Ce 18 février 2026, Mounir Mamod Cassim marque une nouvelle étape de sa propre course : son anniversaire. Si le nom de « Mounir PhotoGraphy » résonne aujourd’hui comme une signature incontournable au bord des pistes de rallye, de moto ou de drift, cette notoriété n’est pas tombée du ciel. Derrière le fracas des moteurs et l’esthétique léchée de ses clichés spectaculaires, se dessine le portrait d’un homme qui a dû négocier des virages serrés, bravant l’incertitude financière et les coups du sort pour transformer son art en destin.
Tout commence à Fianarantsoa. Enfant, Mounir côtoie une légende : Pierrot Men. Le maître de l’image l’initie à la photographie de paysage. À l’époque, Mounir pense qu’il ne s’agit que d’une passion de jeunesse, un passe-temps éphémère. Il s’éloigne des objectifs pour s’engager dans une carrière classique en entreprise.
Mais la passion ne meurt jamais vraiment ; elle s’assoupit. Un jour, le besoin de liberté devient trop fort. Le cadre étouffant du bureau ne lui suffit plus. Mounir prend alors une décision radicale : il plaque tout.

La « galère » : le prix de la liberté
Loin des podiums et de la reconnaissance actuelle, Mounir a connu des débuts difficiles. Inconnu du milieu, il a dû multiplier les prestations gratuites et les efforts invisibles, sans garantie de retour. Pourtant, derrière l’objectif, la réalité est pragmatique : comme tout père de famille, il a des bouches à nourrir. Cette pression invisible l’a poussé à ne jamais relâcher ses efforts, transformant chaque clic en un investissement vital pour transformer sa passion en un métier enfin rentable.
« Il a commencé petit, très petit. C’était la galère des débuts où l’on cherche sa place sans que personne ne vous attende. »
Sa persévérance finit par payer lorsqu’il décide d’approcher directement les pilotes de rallye. Son deal ? Proposer des clichés gratuits pour prouver sa valeur. Il finance lui-même ses déplacements, s’aventurant parfois dans des contrées loin de la ville, comme c’était le cas de rallye Boeny où il était dans la brousse profonde pour capturer l’instant T. Une fois, il était perdu sur un circuit loin de toute ville, sans rien à manger, il doit sa survie gastronomique à la solidarité entre photographes. Ensemble, ils cotisent pour qu’une femme vivant au bord de la route leur prépare un repas de fortune. C’est cette école du terrain qui a forgé son œil et sa réputation.

Un coup d’arrêt brutal
Alors qu’il commence enfin à percer, le destin lui impose une épreuve majeure. En une demi-journée seulement, une employée de maison nouvellement recrutée disparaît avec l’intégralité de son matériel. Des années d’investissement envolées.
Pour un photographe, perdre son boîtier et ses optiques, c’est perdre ses outils de travail et une partie de son âme. Pourtant, Mounir ne baisse pas les bras. Ce « mauvais souvenir », aujourd’hui surmonté, n’est qu’un virage serré de plus dans sa course vers l’excellence.

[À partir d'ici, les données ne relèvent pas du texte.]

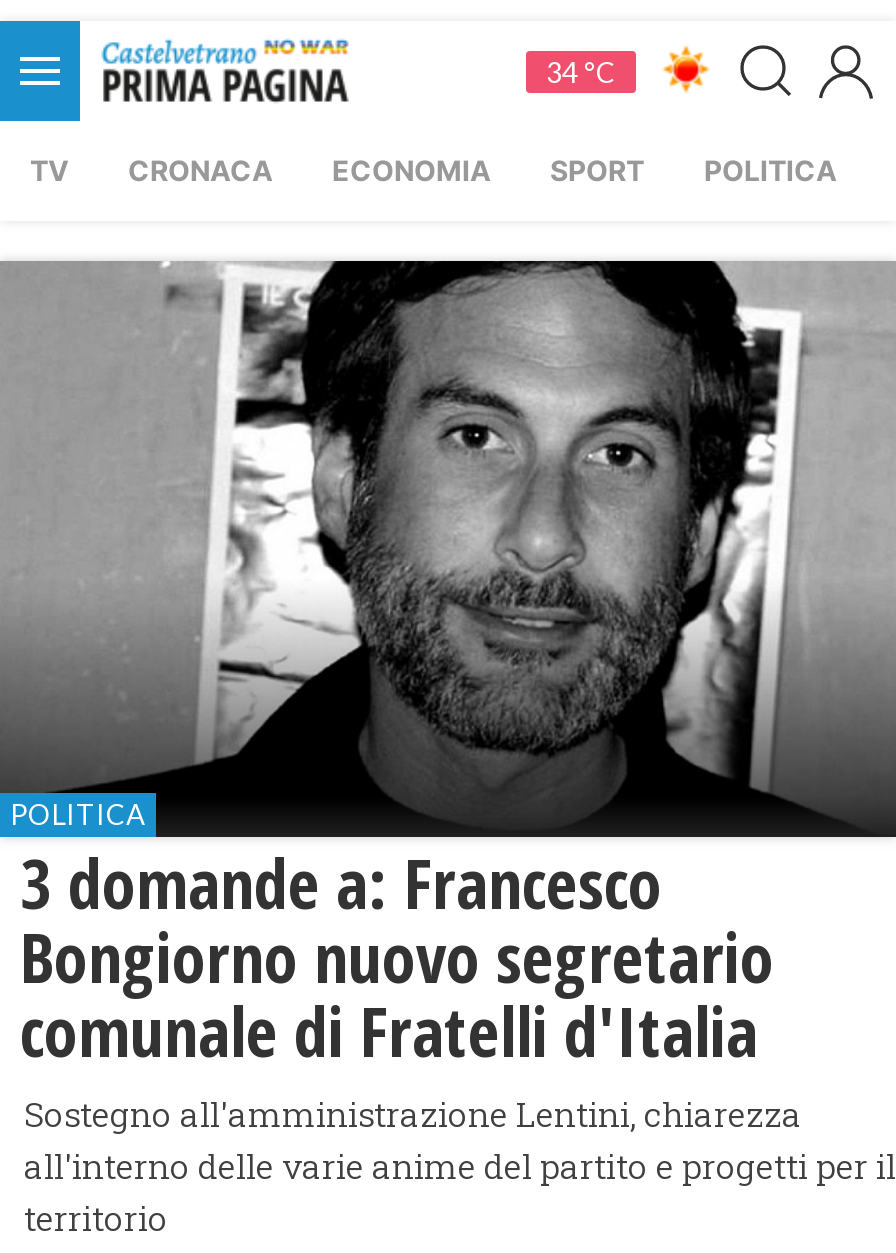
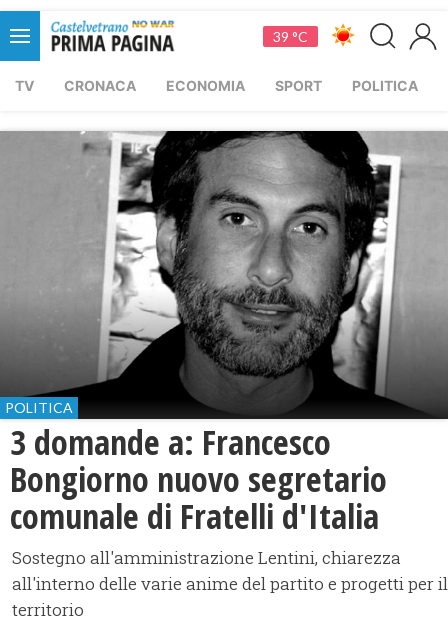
[546,54,616,88] 34 °C -> [273,28,308,44] 39 °C

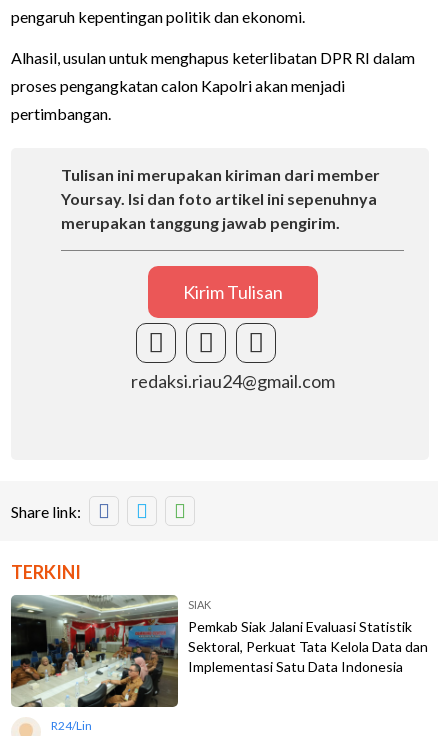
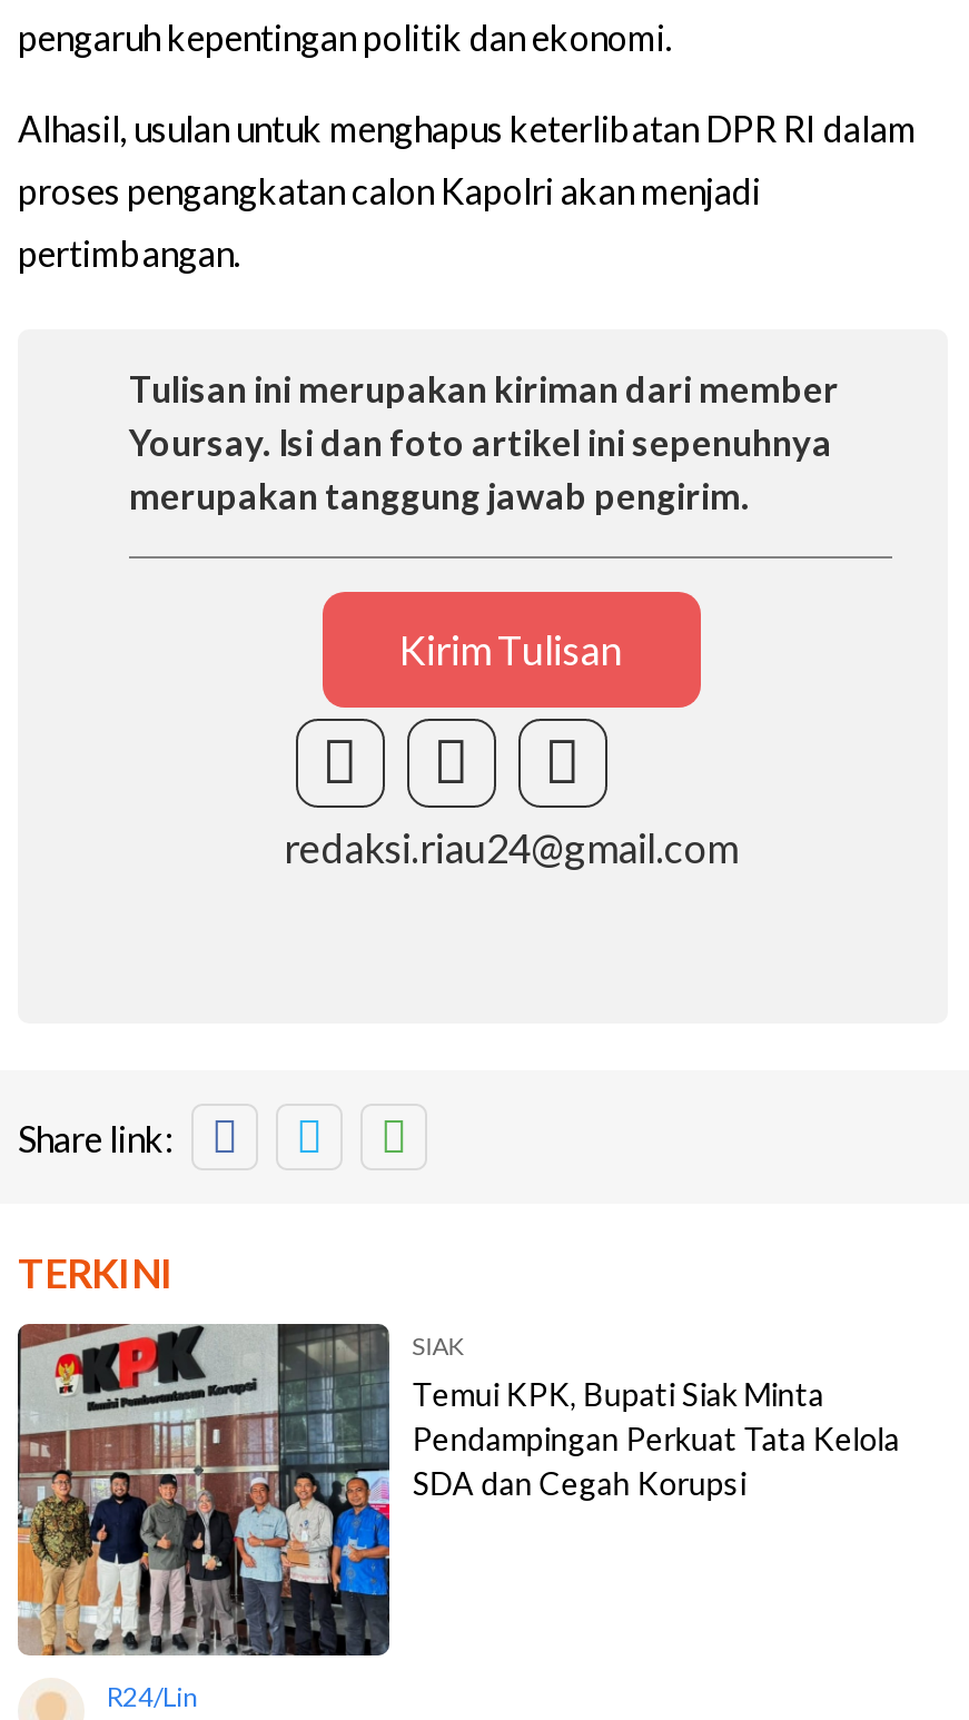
[11,595,428,708] [image] | Pemkab Siak Jalani Evaluasi Statistik | Sektoral, Perkuat Tata Kelola Data dan | Implementasi Satu Data Indonesia -> [16,1322,899,1658] [image] | Temui KPK, Bupati Siak Minta | Pendampingan Perkuat Tata Kelola | SDA dan Cegah Korupsi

Ce qu’il faut savoir sur l’expert des circuits :
- Pionnier du genre : Il couvre les événements mécaniques depuis 2004, ayant débuté avec les tout premiers téléphones équipés d’appareils photo.
- Volume de travail : Capable de déclencher entre 2 000 et 6 000 fois lors d’un seul événement pour extraire « la » pépite.
- Expertise reconnue : Devenu l’œil privilégié du Club Madagascar Sport Auto et de la FSAM.
- Engagement citoyen : Au-delà du sport, il a immortalisé les moments forts de l’histoire d’Antananarivo, documentant les grèves et les mouvements sociaux avec le même sens du récit.
Aujourd’hui, sa page Facebook est devenue une archive vivante. Ses photos ne se contentent pas de montrer une voiture ou une moto ; elles racontent une histoire, figent une émotion et témoignent de l’évolution du sport automobile à Madagascar.
L’équipe de Chasse Info lui souhaite un excellent anniversaire et une réussite continue sur les pistes qu’il lui reste à parcourir.